─── Provided data
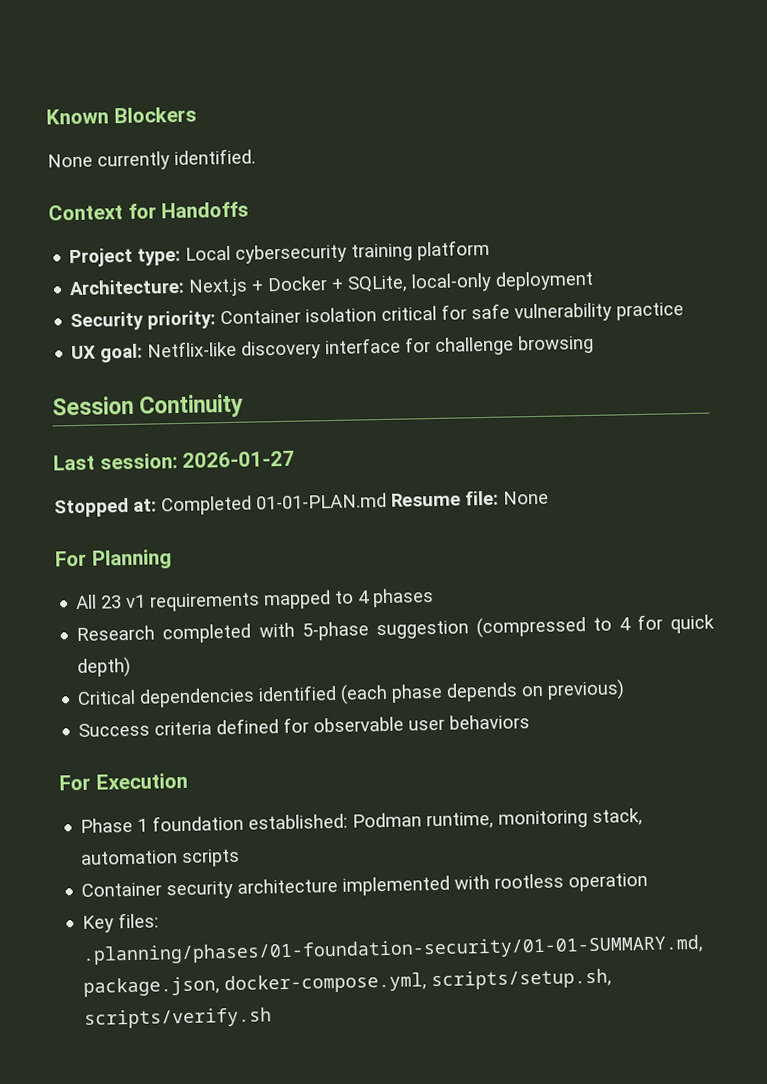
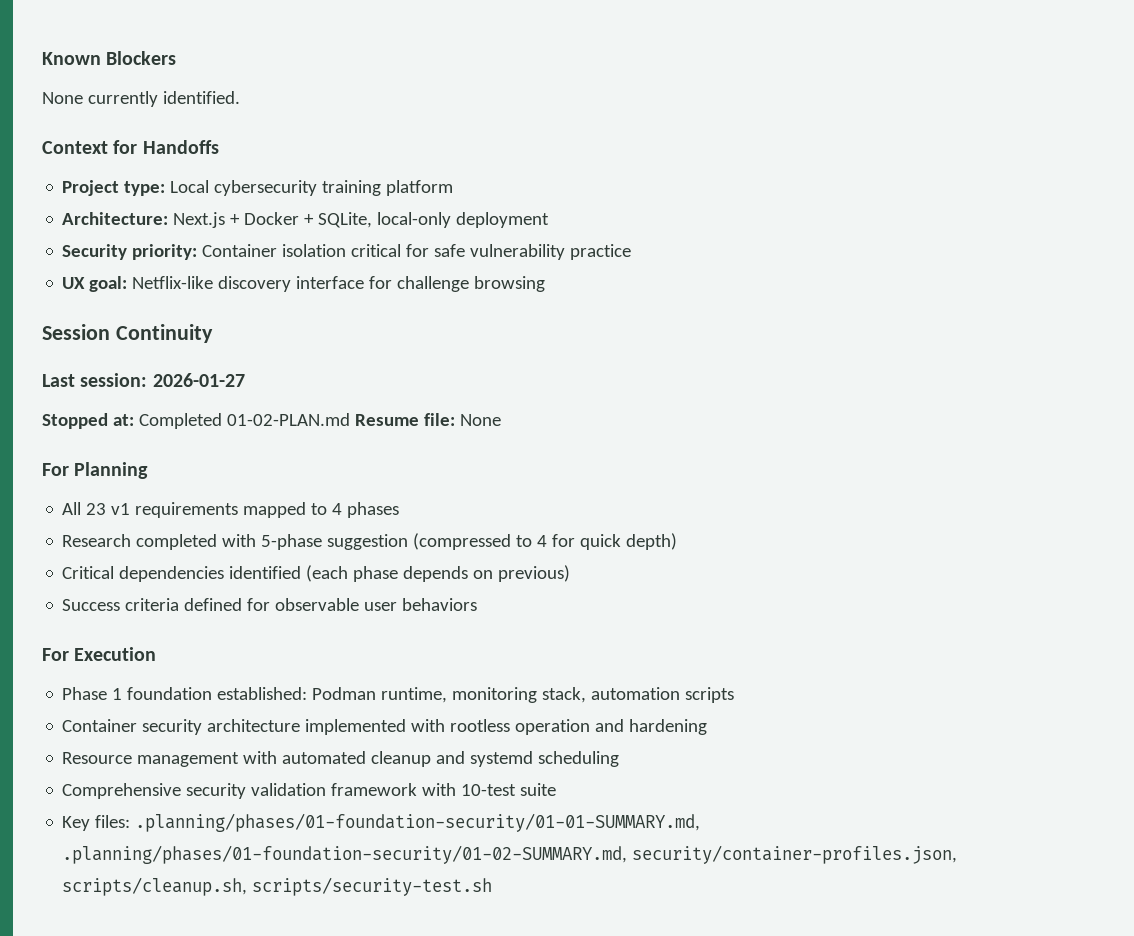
- Stopped at: Completed 01-01-PLAN.md Resume file: None
+ Stopped at: Completed 01-02-PLAN.md Resume file: None
- Container security architecture implemented with rootless operation
+ Container security architecture implemented with rootless operation and hardening
+ Resource management with automated cleanup and systemd scheduling
+ Comprehensive security validation framework with 10-test suite
- Key files: .planning/phases/01-foundation-security/01-01-SUMMARY.md, package.json, docker-compose.yml, scripts/setup.sh, scripts/verify.sh
+ Key files: .planning/phases/01-foundation-security/01-01-SUMMARY.md, .planning/phases/01-foundation-security/01-02-SUMMARY.md, security/container-profiles.json, scripts/cleanup.sh, scripts/security-test.sh

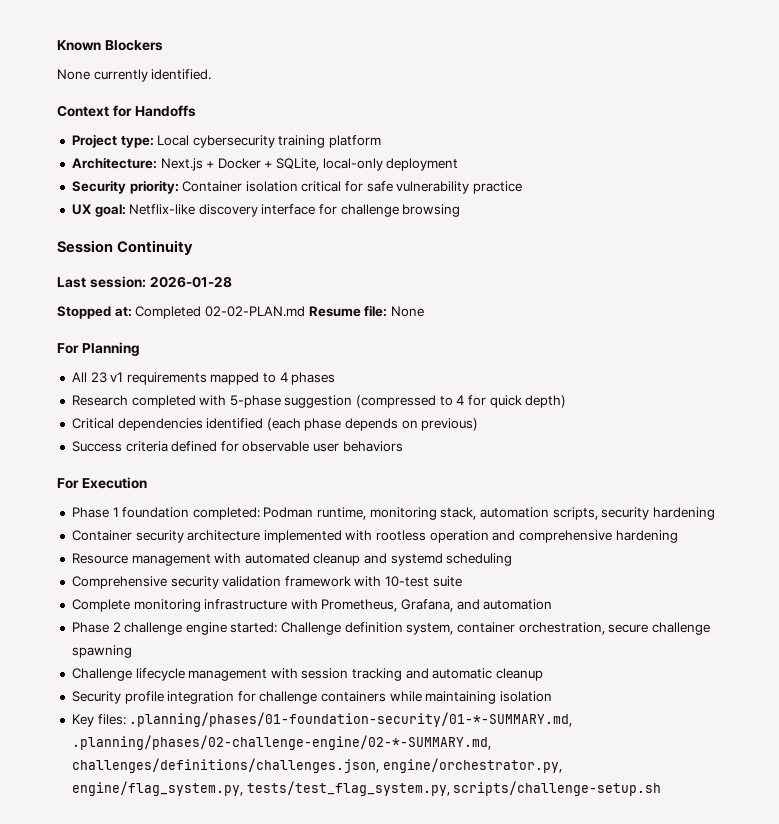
- Last session: 2026-01-27
+ Last session: 2026-01-28
- Stopped at: Completed 01-02-PLAN.md Resume file: None
+ Stopped at: Completed 02-02-PLAN.md Resume file: None
- Phase 1 foundation established: Podman runtime, monitoring stack, automation scripts
+ Phase 1 foundation completed: Podman runtime, monitoring stack, automation scripts, security hardening
- Container security architecture implemented with rootless operation and hardening
+ Container security architecture implemented with rootless operation and comprehensive hardening
- Key files: .planning/phases/01-foundation-security/01-01-SUMMARY.md, .planning/phases/01-foundation-security/01-02-SUMMARY.md, security/container-profiles.json, scripts/cleanup.sh, scripts/security-test.sh
+ Complete monitoring infrastructure with Prometheus, Grafana, and automation
+ Phase 2 challenge engine started: Challenge definition system, container orchestration, secure challenge spawning
+ Challenge lifecycle management with session tracking and automatic cleanup
+ Security profile integration for challenge containers while maintaining isolation
+ Key files: .planning/phases/01-foundation-security/01-*-SUMMARY.md, .planning/phases/02-challenge-engine/02-*-SUMMARY.md, challenges/definitions/challenges.json, engine/orchestrator.py, engine/flag_system.py, tests/test_flag_system.py, scripts/challenge-setup.sh

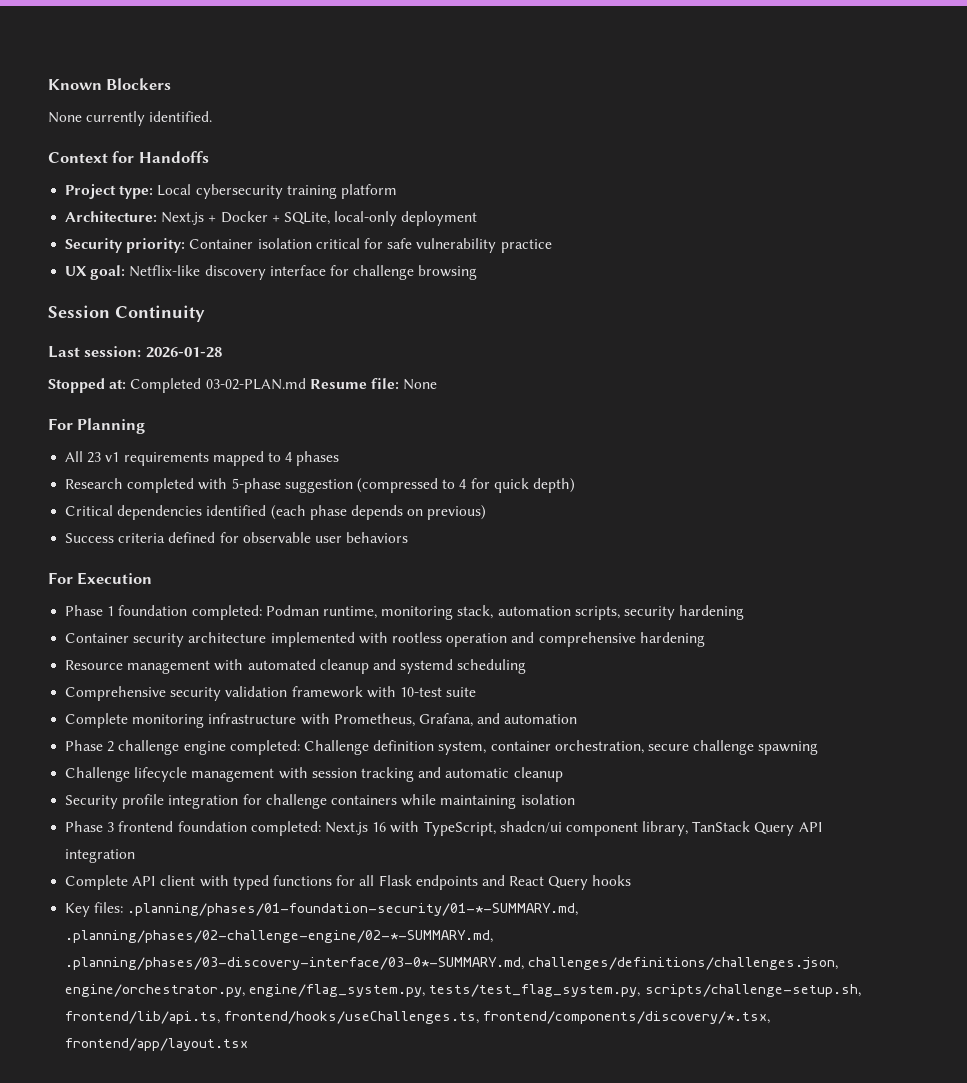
- Stopped at: Completed 02-02-PLAN.md Resume file: None
+ Stopped at: Completed 03-02-PLAN.md Resume file: None
- Phase 2 challenge engine started: Challenge definition system, container orchestration, secure challenge spawning
+ Phase 2 challenge engine completed: Challenge definition system, container orchestration, secure challenge spawning
+ Phase 3 frontend foundation completed: Next.js 16 with TypeScript, shadcn/ui component library, TanStack Query API integration
+ Complete API client with typed functions for all Flask endpoints and React Query hooks
- Key files: .planning/phases/01-foundation-security/01-*-SUMMARY.md, .planning/phases/02-challenge-engine/02-*-SUMMARY.md, challenges/definitions/challenges.json, engine/orchestrator.py, engine/flag_system.py, tests/test_flag_system.py, scripts/challenge-setup.sh
+ Key files: .planning/phases/01-foundation-security/01-*-SUMMARY.md, .planning/phases/02-challenge-engine/02-*-SUMMARY.md, .planning/phases/03-discovery-interface/03-0*-SUMMARY.md, challenges/definitions/challenges.json, engine/orchestrator.py, engine/flag_system.py, tests/test_flag_system.py, scripts/challenge-setup.sh, frontend/lib/api.ts, frontend/hooks/useChallenges.ts, frontend/components/discovery/*.tsx, frontend/app/layout.tsx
──────
» **Task to complete**: Without the pictures, restate all the entries above exactly.

» **Solution to this problem**:
- Stopped at: Completed 01-01-PLAN.md Resume file: None
+ Stopped at: Completed 01-02-PLAN.md Resume file: None
- Container security architecture implemented with rootless operation
+ Container security architecture implemented with rootless operation and hardening
+ Resource management with automated cleanup and systemd scheduling
+ Comprehensive security validation framework with 10-test suite
- Key files: .planning/phases/01-foundation-security/01-01-SUMMARY.md, package.json, docker-compose.yml, scripts/setup.sh, scripts/verify.sh
+ Key files: .planning/phases/01-foundation-security/01-01-SUMMARY.md, .planning/phases/01-foundation-security/01-02-SUMMARY.md, security/container-profiles.json, scripts/cleanup.sh, scripts/security-test.sh

- Last session: 2026-01-27
+ Last session: 2026-01-28
- Stopped at: Completed 01-02-PLAN.md Resume file: None
+ Stopped at: Completed 02-02-PLAN.md Resume file: None
- Phase 1 foundation established: Podman runtime, monitoring stack, automation scripts
+ Phase 1 foundation completed: Podman runtime, monitoring stack, automation scripts, security hardening
- Container security architecture implemented with rootless operation and hardening
+ Container security architecture implemented with rootless operation and comprehensive hardening
- Key files: .planning/phases/01-foundation-security/01-01-SUMMARY.md, .planning/phases/01-foundation-security/01-02-SUMMARY.md, security/container-profiles.json, scripts/cleanup.sh, scripts/security-test.sh
+ Complete monitoring infrastructure with Prometheus, Grafana, and automation
+ Phase 2 challenge engine started: Challenge definition system, container orchestration, secure challenge spawning
+ Challenge lifecycle management with session tracking and automatic cleanup
+ Security profile integration for challenge containers while maintaining isolation
+ Key files: .planning/phases/01-foundation-security/01-*-SUMMARY.md, .planning/phases/02-challenge-engine/02-*-SUMMARY.md, challenges/definitions/challenges.json, engine/orchestrator.py, engine/flag_system.py, tests/test_flag_system.py, scripts/challenge-setup.sh

- Stopped at: Completed 02-02-PLAN.md Resume file: None
+ Stopped at: Completed 03-02-PLAN.md Resume file: None
- Phase 2 challenge engine started: Challenge definition system, container orchestration, secure challenge spawning
+ Phase 2 challenge engine completed: Challenge definition system, container orchestration, secure challenge spawning
+ Phase 3 frontend foundation completed: Next.js 16 with TypeScript, shadcn/ui component library, TanStack Query API integration
+ Complete API client with typed functions for all Flask endpoints and React Query hooks
- Key files: .planning/phases/01-foundation-security/01-*-SUMMARY.md, .planning/phases/02-challenge-engine/02-*-SUMMARY.md, challenges/definitions/challenges.json, engine/orchestrator.py, engine/flag_system.py, tests/test_flag_system.py, scripts/challenge-setup.sh
+ Key files: .planning/phases/01-foundation-security/01-*-SUMMARY.md, .planning/phases/02-challenge-engine/02-*-SUMMARY.md, .planning/phases/03-discovery-interface/03-0*-SUMMARY.md, challenges/definitions/challenges.json, engine/orchestrator.py, engine/flag_system.py, tests/test_flag_system.py, scripts/challenge-setup.sh, frontend/lib/api.ts, frontend/hooks/useChallenges.ts, frontend/components/discovery/*.tsx, frontend/app/layout.tsx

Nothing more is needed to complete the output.